Security concern about HTTP request in worker


#1

I use ip firewall on Nginx to whitelist Cloudflare IPs and only allows my domains, so even if others know my origin IP, they cannot perform L7 DDOS attack. However, with worker, others can make request to my server directly via Cloudflare network. I think that might break cloudflare’s rate limit, etc. Fetch API might be safe because it cannot set Host header, but I am still worrying. This also related to Re-Write Host feature (though it is only available for Enterprise plan).


#2

Hi @ze3kr,

If someone else’s Worker makes a request to your domain, the request will be treated just like it had come from an external client. All the usual Cloudflare security checks, rate limiting, and other features will be applied. Don’t worry, we thought carefully about this. :slight_smile:

Of course, as always, your origin server needs to verify that the Host header matches your domain. Otherwise, anyone who knows your IP could simply configure their own DNS entries to list your IP as their origin – this would allow them to generate requests with the Host header listing their domain instead of yours (no need for a Worker), but as long as your origin rejects such requests, you should be OK. (Another way to protect against this is to use Cloudflare Warp – this way, your origin doesn’t need to have a public IP at all.)

You mention the “host header rewrite” page rule. This rule is intentionally restricted to enterprise customers, and its usage is monitored, due to the potential for abuse. Note that this feature is not related to Workers, and there is intentionally no way to do a similar thing in a Worker.


#3

@KentonVarda
So the HTTP request made by JacaScript is restricted (which is quite different than other programming language), it cannot remap the DNS nor change the Host header.

The “related to” means worker can do the same thing, it can also rewrite host to serve S3 bucket for example. But now I know the difference: The worker will perform HTTP request like normal client, follows rate limits and firewall, and Re-Write Host could break those limits.

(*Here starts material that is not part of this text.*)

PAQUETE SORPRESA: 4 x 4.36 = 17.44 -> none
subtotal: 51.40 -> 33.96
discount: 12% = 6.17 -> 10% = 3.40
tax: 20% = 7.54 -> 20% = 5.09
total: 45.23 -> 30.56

I am also curious is that possible to change CF-Connecting-IP header in JS? That’s also a potential threat. What’s more, will the IP block settings work for request made by worker?


#4

So the HTTP request made by JavaScript is restricted (which is quite different than other programming language), it cannot remap the DNS nor change the Host header.

More precisely, both the Host header and the DNS lookup are based on the same request URL; they cannot be controlled independently. So, it’s impossible for a Worker to send a request to one server but with a Host header specifying a different server.

I am also curious is that possible to change CF-Connecting-IP header in JS? That’s also a potential threat.

A Worker can change this header, but if they are making a request to another zone, then, again, the request is treated like if it came from a client. If a client sends a request to Cloudflare containing CF-Connecting-IP, that header will be ignored and replaced with the client’s real IP. In this case, that will be the Worker’s IP address.

What’s more, will the IP block settings work for request made by worker?

Probably not. The Worker has its own IP, which you probably aren’t blocking. But, similarly, anyone can spin up a server on AWS or Digital Ocean to proxy requests in order to get around your IP block. Doing it with a Worker is similar.

With that said, if you believe that someone else’s Worker is malicious and trying to attack you, please contact our support team immediately – if they are indeed malicious, we will suspend them.


#5

This topic was automatically closed after 14 days. New replies are no longer allowed.